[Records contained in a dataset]
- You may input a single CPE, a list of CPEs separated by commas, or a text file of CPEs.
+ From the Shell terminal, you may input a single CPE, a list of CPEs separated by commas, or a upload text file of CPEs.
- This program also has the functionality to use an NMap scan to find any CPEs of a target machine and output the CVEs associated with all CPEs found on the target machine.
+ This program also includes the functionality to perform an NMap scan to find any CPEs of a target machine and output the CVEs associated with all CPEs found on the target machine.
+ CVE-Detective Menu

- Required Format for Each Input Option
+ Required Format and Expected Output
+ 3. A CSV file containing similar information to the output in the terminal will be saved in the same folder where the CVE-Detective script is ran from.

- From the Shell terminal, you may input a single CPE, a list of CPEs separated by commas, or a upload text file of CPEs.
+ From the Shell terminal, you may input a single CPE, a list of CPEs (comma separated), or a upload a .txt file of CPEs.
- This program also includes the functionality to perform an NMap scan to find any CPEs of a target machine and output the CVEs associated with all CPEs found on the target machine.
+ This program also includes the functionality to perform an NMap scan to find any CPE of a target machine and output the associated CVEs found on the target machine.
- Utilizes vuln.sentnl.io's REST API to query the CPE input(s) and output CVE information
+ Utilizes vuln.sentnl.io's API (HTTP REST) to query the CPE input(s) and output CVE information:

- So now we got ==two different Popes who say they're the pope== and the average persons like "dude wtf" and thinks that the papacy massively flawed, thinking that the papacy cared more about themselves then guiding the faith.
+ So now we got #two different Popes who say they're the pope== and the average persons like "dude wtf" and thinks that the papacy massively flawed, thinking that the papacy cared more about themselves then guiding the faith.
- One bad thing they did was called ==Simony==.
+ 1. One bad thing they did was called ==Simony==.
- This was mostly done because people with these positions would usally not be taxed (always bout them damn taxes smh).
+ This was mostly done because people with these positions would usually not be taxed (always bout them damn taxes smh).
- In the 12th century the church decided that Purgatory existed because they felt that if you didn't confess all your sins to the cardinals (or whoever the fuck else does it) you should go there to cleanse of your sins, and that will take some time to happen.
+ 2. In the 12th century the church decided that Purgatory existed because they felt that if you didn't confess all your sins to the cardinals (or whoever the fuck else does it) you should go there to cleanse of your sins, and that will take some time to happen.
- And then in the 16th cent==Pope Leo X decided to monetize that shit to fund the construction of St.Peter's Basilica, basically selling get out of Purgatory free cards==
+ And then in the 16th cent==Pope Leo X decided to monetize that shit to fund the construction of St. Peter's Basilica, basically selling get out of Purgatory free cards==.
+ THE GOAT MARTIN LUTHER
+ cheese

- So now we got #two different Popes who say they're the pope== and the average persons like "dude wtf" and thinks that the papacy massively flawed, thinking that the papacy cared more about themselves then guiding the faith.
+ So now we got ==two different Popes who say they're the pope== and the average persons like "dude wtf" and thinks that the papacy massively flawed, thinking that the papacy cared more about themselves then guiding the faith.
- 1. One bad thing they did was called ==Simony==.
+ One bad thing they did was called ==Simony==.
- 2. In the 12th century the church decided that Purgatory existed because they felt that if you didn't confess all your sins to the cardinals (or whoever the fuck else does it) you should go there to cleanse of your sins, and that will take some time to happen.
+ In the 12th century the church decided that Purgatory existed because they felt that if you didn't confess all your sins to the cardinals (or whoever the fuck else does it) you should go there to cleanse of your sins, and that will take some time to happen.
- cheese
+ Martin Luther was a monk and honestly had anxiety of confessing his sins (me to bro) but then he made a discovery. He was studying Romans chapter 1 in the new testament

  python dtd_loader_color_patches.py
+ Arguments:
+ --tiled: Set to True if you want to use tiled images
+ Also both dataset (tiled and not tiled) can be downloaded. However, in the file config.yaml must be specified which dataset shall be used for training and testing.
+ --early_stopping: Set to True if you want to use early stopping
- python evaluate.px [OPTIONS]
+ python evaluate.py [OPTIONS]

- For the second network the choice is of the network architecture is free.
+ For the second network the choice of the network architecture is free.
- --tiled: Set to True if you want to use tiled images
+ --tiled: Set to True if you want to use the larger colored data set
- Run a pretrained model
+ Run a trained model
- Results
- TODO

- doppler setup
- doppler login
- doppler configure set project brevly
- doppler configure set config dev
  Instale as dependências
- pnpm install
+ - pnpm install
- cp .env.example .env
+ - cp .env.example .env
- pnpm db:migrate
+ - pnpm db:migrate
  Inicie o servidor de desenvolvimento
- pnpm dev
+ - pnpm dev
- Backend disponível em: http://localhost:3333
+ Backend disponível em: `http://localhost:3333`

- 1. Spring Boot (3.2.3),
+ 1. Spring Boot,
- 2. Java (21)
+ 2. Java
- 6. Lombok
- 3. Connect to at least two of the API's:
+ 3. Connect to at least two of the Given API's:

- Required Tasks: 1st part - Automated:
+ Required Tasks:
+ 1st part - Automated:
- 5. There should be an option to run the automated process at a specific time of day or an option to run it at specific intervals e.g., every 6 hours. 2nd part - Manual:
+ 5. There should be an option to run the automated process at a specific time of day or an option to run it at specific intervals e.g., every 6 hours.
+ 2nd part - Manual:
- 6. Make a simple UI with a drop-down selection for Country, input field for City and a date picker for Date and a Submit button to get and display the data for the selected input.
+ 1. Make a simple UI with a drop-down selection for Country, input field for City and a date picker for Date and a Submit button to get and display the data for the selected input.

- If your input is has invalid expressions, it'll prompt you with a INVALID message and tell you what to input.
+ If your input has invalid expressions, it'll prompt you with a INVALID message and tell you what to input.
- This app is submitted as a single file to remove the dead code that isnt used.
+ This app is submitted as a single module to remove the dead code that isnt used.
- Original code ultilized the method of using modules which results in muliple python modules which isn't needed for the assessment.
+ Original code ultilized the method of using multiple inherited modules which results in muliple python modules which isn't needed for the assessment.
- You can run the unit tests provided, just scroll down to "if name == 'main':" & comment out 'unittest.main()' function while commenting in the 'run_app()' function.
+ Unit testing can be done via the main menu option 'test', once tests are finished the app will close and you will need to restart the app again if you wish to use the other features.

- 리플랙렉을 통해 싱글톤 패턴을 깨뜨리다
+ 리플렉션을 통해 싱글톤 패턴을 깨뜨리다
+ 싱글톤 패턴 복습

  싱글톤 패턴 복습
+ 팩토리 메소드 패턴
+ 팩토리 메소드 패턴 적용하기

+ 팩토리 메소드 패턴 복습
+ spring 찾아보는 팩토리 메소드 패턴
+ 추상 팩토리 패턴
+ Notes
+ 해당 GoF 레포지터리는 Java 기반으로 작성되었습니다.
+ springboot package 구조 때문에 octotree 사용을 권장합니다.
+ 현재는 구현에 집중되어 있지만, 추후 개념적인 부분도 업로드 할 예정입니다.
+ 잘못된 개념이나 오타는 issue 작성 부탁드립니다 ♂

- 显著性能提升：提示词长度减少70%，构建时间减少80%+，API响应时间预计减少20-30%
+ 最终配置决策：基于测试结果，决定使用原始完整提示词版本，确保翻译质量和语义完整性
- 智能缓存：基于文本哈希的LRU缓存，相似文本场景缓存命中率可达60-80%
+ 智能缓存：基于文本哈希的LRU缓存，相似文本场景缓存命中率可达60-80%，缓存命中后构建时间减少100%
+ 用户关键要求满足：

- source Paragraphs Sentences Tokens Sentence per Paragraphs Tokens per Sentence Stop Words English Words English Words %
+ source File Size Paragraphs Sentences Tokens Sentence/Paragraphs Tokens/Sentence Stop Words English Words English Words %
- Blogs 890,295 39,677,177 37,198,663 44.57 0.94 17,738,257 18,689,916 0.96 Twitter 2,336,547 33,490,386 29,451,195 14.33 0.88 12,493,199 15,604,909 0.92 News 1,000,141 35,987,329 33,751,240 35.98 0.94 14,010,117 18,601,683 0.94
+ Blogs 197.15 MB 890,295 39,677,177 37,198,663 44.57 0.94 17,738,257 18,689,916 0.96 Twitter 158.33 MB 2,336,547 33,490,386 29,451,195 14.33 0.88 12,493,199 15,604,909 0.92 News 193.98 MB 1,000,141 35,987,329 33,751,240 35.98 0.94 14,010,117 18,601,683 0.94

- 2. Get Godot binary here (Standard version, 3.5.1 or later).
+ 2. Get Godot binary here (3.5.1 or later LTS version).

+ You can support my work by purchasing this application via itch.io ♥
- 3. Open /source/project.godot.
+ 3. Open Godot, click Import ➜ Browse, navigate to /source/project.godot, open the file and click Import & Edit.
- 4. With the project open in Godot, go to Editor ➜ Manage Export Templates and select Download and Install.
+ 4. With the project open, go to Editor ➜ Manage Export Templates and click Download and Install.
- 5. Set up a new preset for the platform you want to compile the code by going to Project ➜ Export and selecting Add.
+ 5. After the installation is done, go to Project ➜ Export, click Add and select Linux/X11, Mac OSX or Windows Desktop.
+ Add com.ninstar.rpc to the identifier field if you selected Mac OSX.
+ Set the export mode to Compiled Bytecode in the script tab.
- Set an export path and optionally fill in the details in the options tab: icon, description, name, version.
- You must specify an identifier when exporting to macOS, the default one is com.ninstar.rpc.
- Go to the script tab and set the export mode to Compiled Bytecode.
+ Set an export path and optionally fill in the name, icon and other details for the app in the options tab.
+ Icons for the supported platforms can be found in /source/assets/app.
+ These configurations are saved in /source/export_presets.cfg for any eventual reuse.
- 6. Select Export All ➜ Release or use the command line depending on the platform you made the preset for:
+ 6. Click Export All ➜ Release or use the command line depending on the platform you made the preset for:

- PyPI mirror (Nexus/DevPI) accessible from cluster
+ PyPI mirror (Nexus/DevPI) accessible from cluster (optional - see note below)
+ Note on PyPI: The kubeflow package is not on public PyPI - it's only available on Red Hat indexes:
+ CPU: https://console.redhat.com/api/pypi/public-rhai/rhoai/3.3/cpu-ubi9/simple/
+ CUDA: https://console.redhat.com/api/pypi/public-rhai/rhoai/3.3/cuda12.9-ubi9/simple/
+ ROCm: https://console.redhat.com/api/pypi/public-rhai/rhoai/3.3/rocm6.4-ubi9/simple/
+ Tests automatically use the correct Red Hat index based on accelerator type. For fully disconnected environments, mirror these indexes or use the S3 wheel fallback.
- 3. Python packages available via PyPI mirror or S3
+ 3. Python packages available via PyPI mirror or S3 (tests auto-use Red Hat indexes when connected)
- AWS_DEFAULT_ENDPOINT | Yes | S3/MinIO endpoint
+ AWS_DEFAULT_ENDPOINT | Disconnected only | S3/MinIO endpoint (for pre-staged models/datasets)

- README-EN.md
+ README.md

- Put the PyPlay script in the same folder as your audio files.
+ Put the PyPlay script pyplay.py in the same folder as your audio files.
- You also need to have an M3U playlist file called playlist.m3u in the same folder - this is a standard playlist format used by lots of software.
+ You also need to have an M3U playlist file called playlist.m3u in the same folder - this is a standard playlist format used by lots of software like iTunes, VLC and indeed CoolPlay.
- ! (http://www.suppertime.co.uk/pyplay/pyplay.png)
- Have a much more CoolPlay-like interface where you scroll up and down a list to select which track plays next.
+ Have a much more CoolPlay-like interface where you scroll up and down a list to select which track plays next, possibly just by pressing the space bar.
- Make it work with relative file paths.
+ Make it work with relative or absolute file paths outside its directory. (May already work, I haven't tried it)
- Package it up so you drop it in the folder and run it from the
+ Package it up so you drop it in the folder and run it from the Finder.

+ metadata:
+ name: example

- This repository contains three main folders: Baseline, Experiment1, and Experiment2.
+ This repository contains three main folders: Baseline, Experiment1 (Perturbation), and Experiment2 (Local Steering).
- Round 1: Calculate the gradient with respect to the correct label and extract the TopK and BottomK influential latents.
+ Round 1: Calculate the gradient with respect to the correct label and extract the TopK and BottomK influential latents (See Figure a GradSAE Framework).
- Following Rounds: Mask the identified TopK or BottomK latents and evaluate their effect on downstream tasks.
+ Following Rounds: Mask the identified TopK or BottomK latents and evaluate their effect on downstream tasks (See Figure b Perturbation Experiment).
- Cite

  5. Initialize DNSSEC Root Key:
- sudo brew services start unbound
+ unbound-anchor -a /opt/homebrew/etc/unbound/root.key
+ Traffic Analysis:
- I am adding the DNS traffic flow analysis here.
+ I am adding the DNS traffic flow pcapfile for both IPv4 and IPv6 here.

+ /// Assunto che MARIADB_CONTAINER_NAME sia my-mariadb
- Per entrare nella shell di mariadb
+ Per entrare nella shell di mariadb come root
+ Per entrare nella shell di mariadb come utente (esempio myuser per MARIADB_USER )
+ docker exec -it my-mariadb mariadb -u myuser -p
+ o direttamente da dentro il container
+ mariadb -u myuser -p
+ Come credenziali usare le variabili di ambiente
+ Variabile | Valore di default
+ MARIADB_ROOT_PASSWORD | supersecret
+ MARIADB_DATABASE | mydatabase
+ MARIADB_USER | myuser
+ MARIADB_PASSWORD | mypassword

DIRECTIONS
Find every line in the records that uses the string "separated", then copy it.

REPLY
- You may input a single CPE, a list of CPEs separated by commas, or a text file of CPEs.
+ From the Shell terminal, you may input a single CPE, a list of CPEs separated by commas, or a upload text file of CPEs.
- From the Shell terminal, you may input a single CPE, a list of CPEs separated by commas, or a upload text file of CPEs.
+ From the Shell terminal, you may input a single CPE, a list of CPEs (comma separated), or a upload a .txt file of CPEs.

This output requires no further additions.